Critique littéraire
„M for Amnesia“ d’Anne-Marie Reuter: du poids politique de nos souvenirs
A l'instar d’autres titres, comme „The Idiot of Saint Benedict and other stories“ de Jean-Paul Gomez, déjà publiés par la maison d’édition Black Fountain Press qu’elle a fondée en 2017, „M for Amnesia“, le premier roman d’Anne-Marie Reuter, se situe dans un monde dystopique qu’on sent bien proche du nôtre.
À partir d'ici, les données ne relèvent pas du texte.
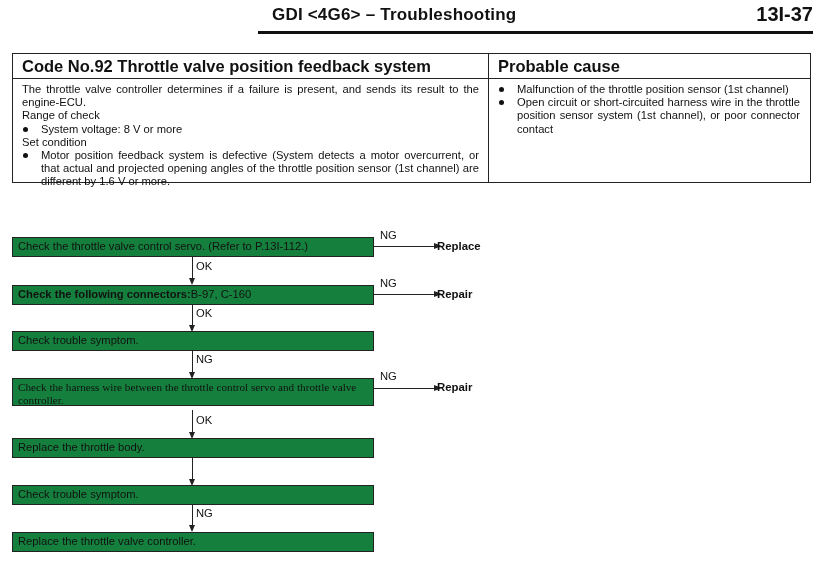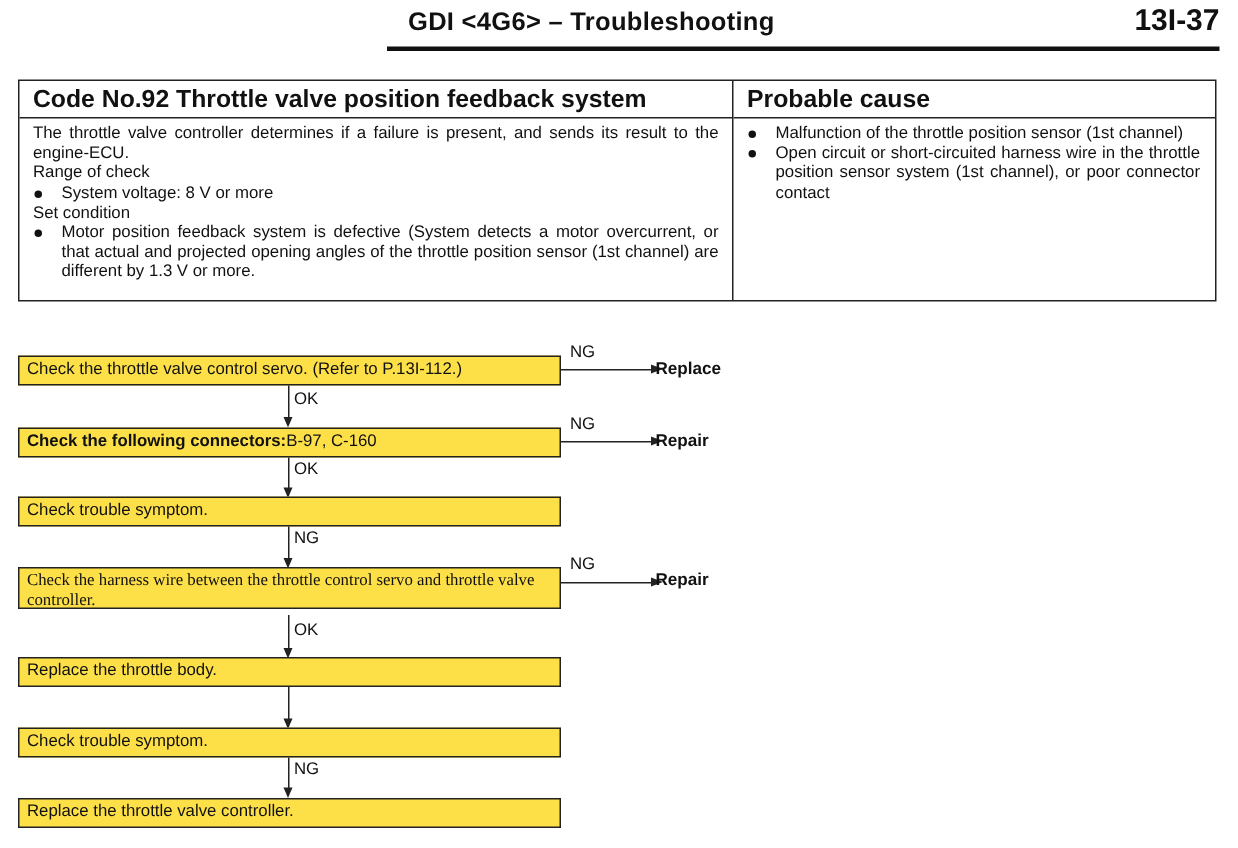"Code No.92 Throttle valve position" .tbl { height: 148px -> 130px }
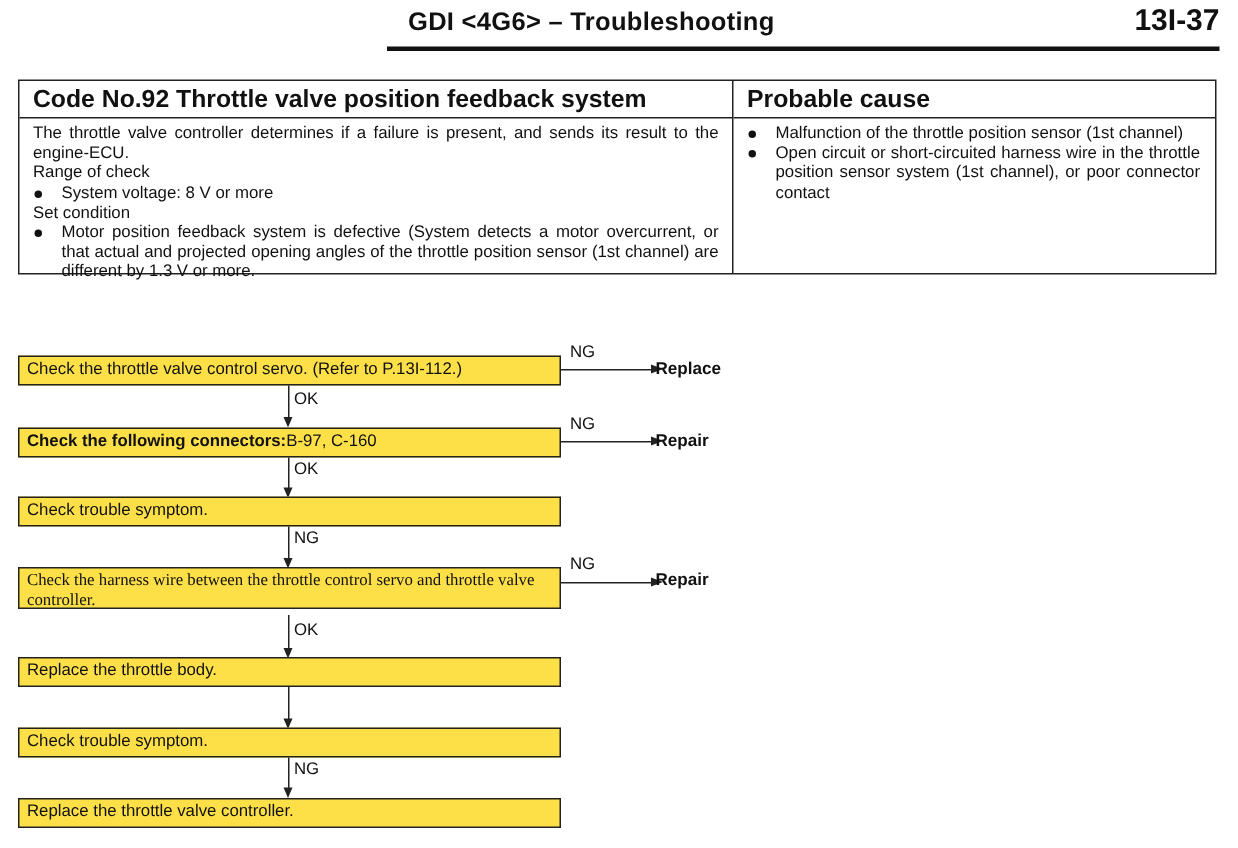"Motor position feedback system is" p.bul { text: 1.3 -> 1.6 }
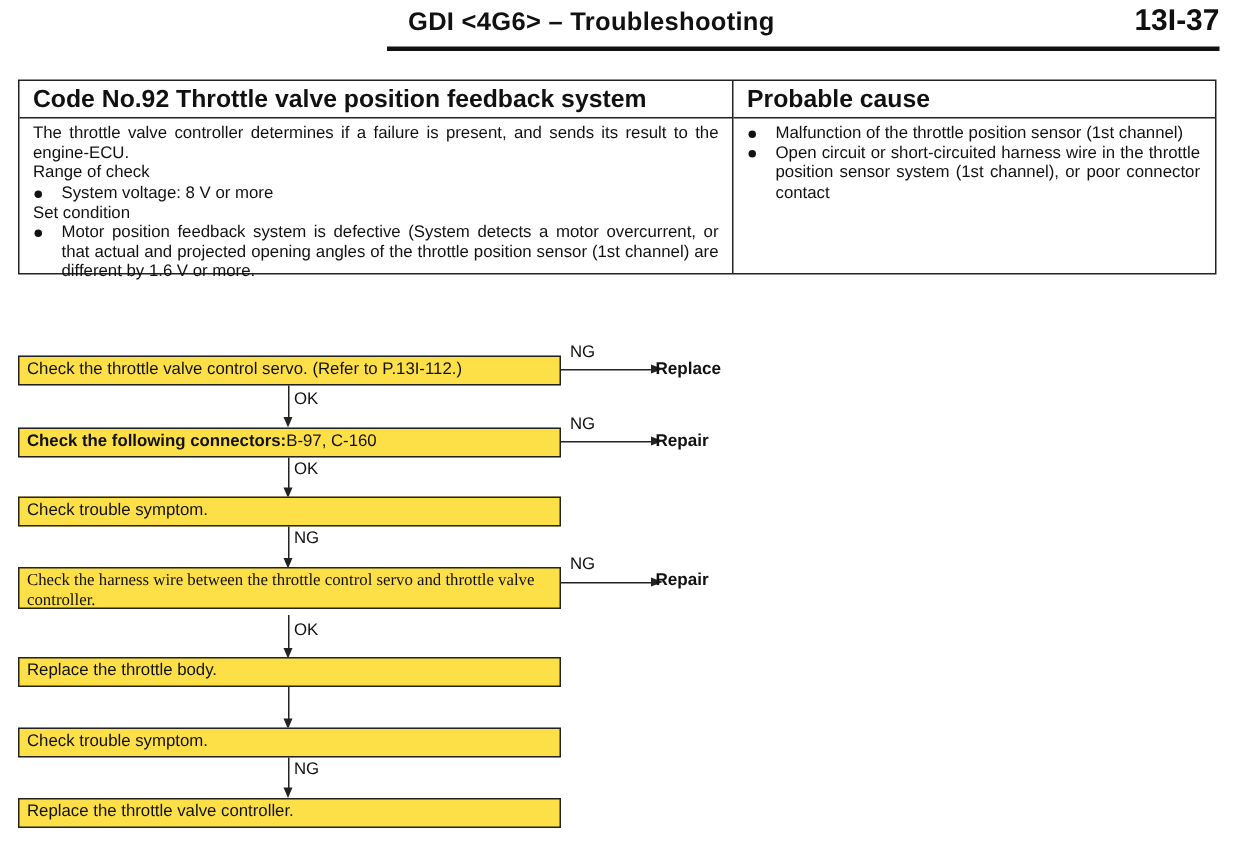"Check the throttle valve control" .fbox { background: #fde047 -> #15803d }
Editrice et désormais romancière: Anne-Marie Reuter Photo: archives Editpress/Black Fountain Press
Melissa est dans la commune, une enclave en dehors de la civilisation qui a survécu au changement climatique, lorsqu’elle apprend de la mort de son père. C’est Styx qui lui transmet la nouvelle, son ami artiste dont l’antenne implantée dans la crane est toujours connectée. Les premières notes du roman sont celles de queer cyber-hippies où se croisent la technologie et l’organique, d’un imaginaire dirait-on puisé dans une conception plutôt littérale de la pensée de Donna Haraway. Le voyage de retour pour les funérailles de son père, la confrontation avec les souvenirs et traumas de sa vie d’avant et les doutes sur les circonstances de la mort de Marcus Prenderghast, scientifique et entrepreneur extrêmement influent, vont faire douter peu à peu la protagoniste sur ses choix de vie, et hésiter à se réinvestir dans la société qu’elle avait fuie.